(Records excerpted from a collection)
----
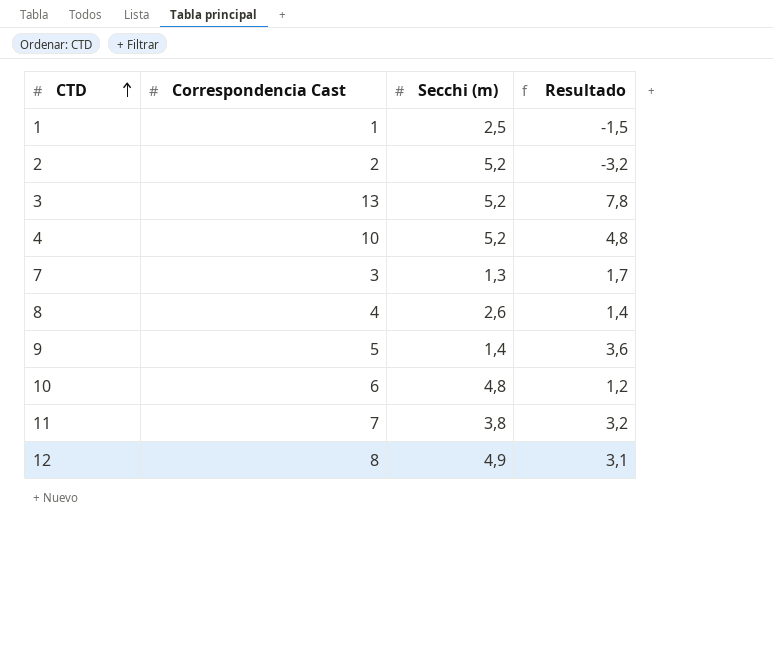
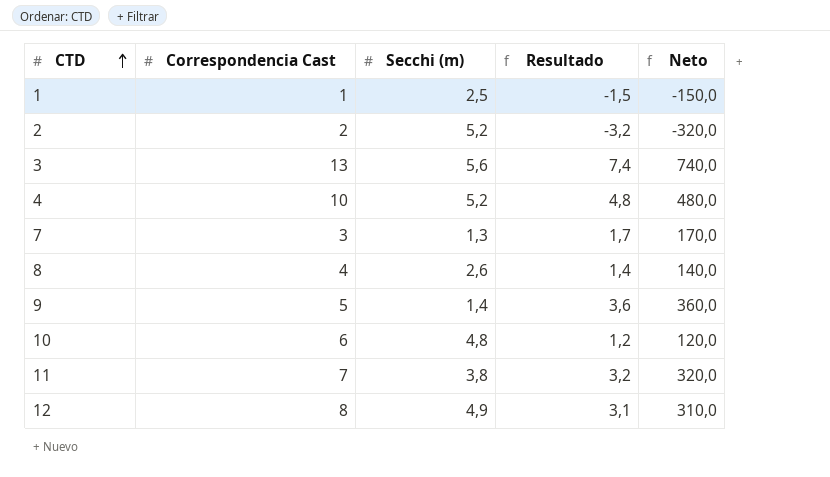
column Neto | formula: none -> [Resultado] * 100
3 | Secchi (m): 5,2 -> 5,6
3 | Resultado: 7,8 -> 7,4

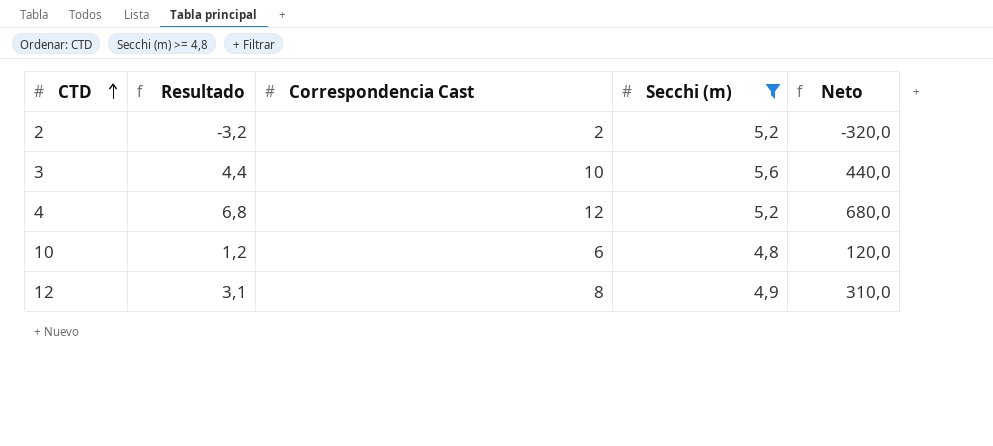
filter: none -> Secchi (m) >= 4,8
column Resultado | position: 4 -> 2
3 | Resultado: 7,4 -> 4,4
3 | Correspondencia Cast: 13 -> 10
3 | Neto: 740,0 -> 440,0
4 | Resultado: 4,8 -> 6,8
4 | Correspondencia Cast: 10 -> 12
4 | Neto: 480,0 -> 680,0

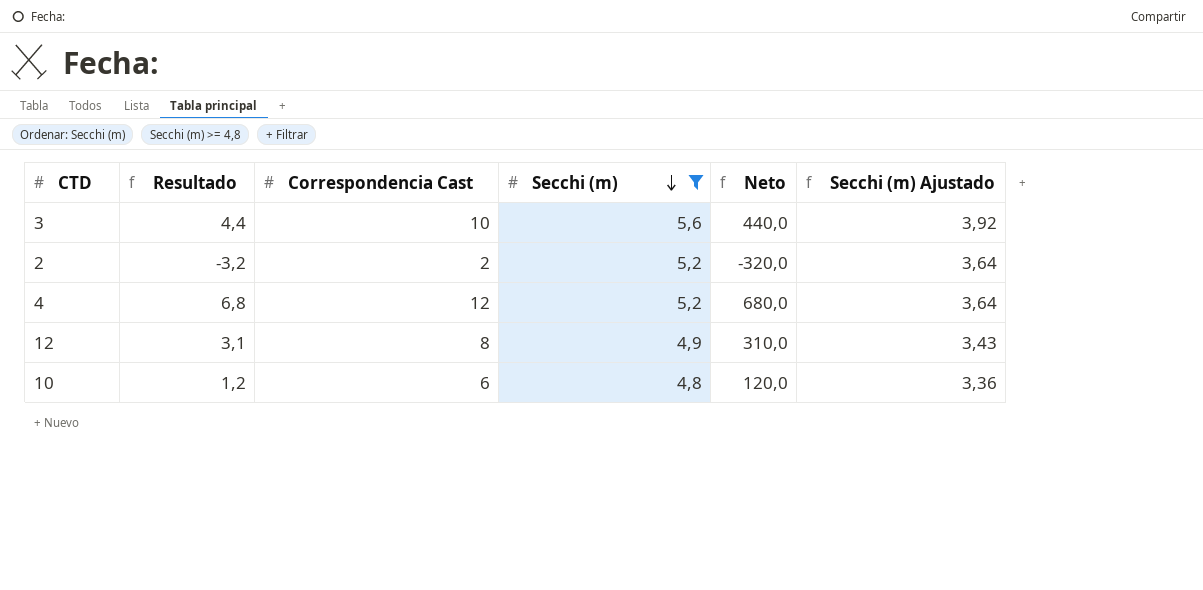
row order: CTD ascending -> Secchi (m) descending
column Secchi (m) Ajustado | formula: none -> [Secchi (m)] * 0,7

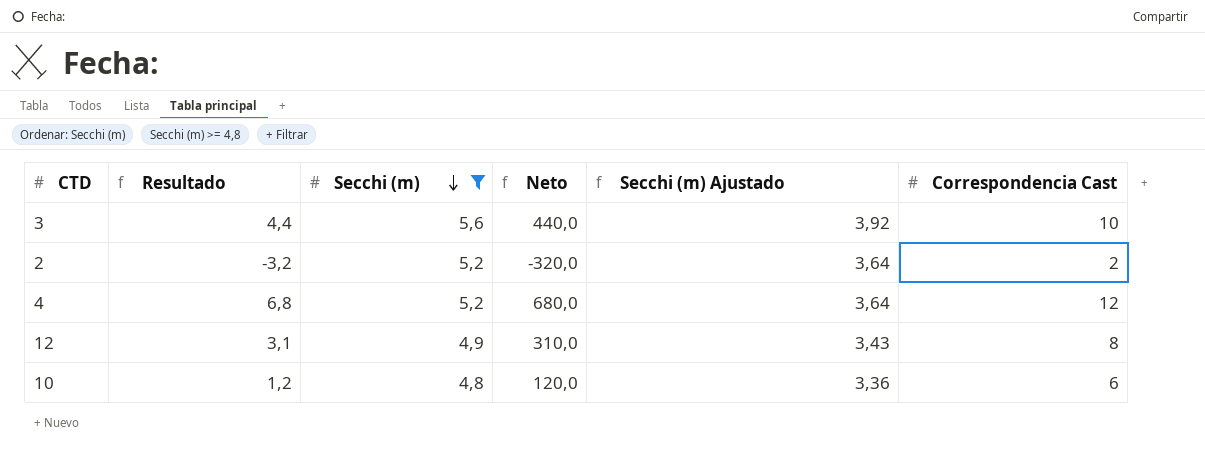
column Correspondencia Cast | position: 3 -> 6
----
WHAT TO PRODUCE - Exactly as written, return each line above and leave the pictures behind.

ANSWER -
column Neto | formula: none -> [Resultado] * 100
3 | Secchi (m): 5,2 -> 5,6
3 | Resultado: 7,8 -> 7,4

filter: none -> Secchi (m) >= 4,8
column Resultado | position: 4 -> 2
3 | Resultado: 7,4 -> 4,4
3 | Correspondencia Cast: 13 -> 10
3 | Neto: 740,0 -> 440,0
4 | Resultado: 4,8 -> 6,8
4 | Correspondencia Cast: 10 -> 12
4 | Neto: 480,0 -> 680,0

row order: CTD ascending -> Secchi (m) descending
column Secchi (m) Ajustado | formula: none -> [Secchi (m)] * 0,7

column Correspondencia Cast | position: 3 -> 6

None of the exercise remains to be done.